[PROVIDED ENTRIES — start]

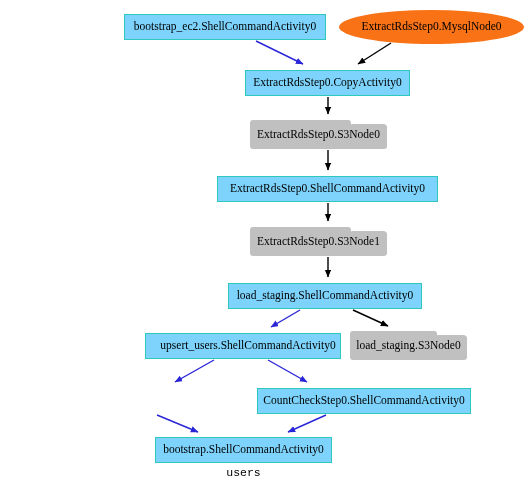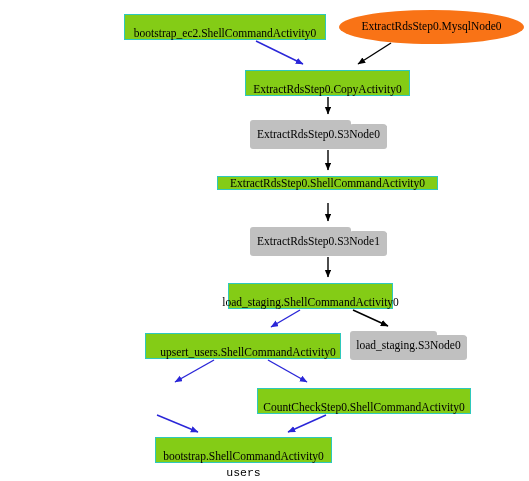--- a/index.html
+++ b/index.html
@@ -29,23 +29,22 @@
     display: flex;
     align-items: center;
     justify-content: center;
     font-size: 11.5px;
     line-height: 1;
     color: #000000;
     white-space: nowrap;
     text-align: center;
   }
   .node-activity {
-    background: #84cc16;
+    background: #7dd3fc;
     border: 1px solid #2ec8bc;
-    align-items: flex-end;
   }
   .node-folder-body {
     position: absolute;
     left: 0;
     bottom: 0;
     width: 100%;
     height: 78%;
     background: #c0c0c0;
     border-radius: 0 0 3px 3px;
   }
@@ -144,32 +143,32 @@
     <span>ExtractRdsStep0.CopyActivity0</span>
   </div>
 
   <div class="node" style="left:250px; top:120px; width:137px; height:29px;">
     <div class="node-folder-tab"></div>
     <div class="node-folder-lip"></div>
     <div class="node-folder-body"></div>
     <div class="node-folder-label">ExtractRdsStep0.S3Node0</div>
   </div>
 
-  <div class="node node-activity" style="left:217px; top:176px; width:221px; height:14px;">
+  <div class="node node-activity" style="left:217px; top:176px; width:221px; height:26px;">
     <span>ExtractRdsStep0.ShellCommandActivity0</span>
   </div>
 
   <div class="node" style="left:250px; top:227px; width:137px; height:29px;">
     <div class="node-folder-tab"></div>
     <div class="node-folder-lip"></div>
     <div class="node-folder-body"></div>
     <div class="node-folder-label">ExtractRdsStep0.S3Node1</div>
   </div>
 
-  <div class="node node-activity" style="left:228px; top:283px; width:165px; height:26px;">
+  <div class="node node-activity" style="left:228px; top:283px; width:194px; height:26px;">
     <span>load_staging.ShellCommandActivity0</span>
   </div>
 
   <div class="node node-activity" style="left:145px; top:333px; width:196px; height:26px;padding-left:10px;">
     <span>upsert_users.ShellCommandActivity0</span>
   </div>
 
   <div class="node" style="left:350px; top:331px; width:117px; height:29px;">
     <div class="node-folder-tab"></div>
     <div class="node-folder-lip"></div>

[PROVIDED ENTRIES — finish]

▶ TASK GOAL:
Give every entry again verbatim, with no pictures.

▶ OUTPUT OF THE TASK:
--- a/index.html
+++ b/index.html
@@ -29,23 +29,22 @@
     display: flex;
     align-items: center;
     justify-content: center;
     font-size: 11.5px;
     line-height: 1;
     color: #000000;
     white-space: nowrap;
     text-align: center;
   }
   .node-activity {
-    background: #84cc16;
+    background: #7dd3fc;
     border: 1px solid #2ec8bc;
-    align-items: flex-end;
   }
   .node-folder-body {
     position: absolute;
     left: 0;
     bottom: 0;
     width: 100%;
     height: 78%;
     background: #c0c0c0;
     border-radius: 0 0 3px 3px;
   }
@@ -144,32 +143,32 @@
     <span>ExtractRdsStep0.CopyActivity0</span>
   </div>
 
   <div class="node" style="left:250px; top:120px; width:137px; height:29px;">
     <div class="node-folder-tab"></div>
     <div class="node-folder-lip"></div>
     <div class="node-folder-body"></div>
     <div class="node-folder-label">ExtractRdsStep0.S3Node0</div>
   </div>
 
-  <div class="node node-activity" style="left:217px; top:176px; width:221px; height:14px;">
+  <div class="node node-activity" style="left:217px; top:176px; width:221px; height:26px;">
     <span>ExtractRdsStep0.ShellCommandActivity0</span>
   </div>
 
   <div class="node" style="left:250px; top:227px; width:137px; height:29px;">
     <div class="node-folder-tab"></div>
     <div class="node-folder-lip"></div>
     <div class="node-folder-body"></div>
     <div class="node-folder-label">ExtractRdsStep0.S3Node1</div>
   </div>
 
-  <div class="node node-activity" style="left:228px; top:283px; width:165px; height:26px;">
+  <div class="node node-activity" style="left:228px; top:283px; width:194px; height:26px;">
     <span>load_staging.ShellCommandActivity0</span>
   </div>
 
   <div class="node node-activity" style="left:145px; top:333px; width:196px; height:26px;padding-left:10px;">
     <span>upsert_users.ShellCommandActivity0</span>
   </div>
 
   <div class="node" style="left:350px; top:331px; width:117px; height:29px;">
     <div class="node-folder-tab"></div>
     <div class="node-folder-lip"></div>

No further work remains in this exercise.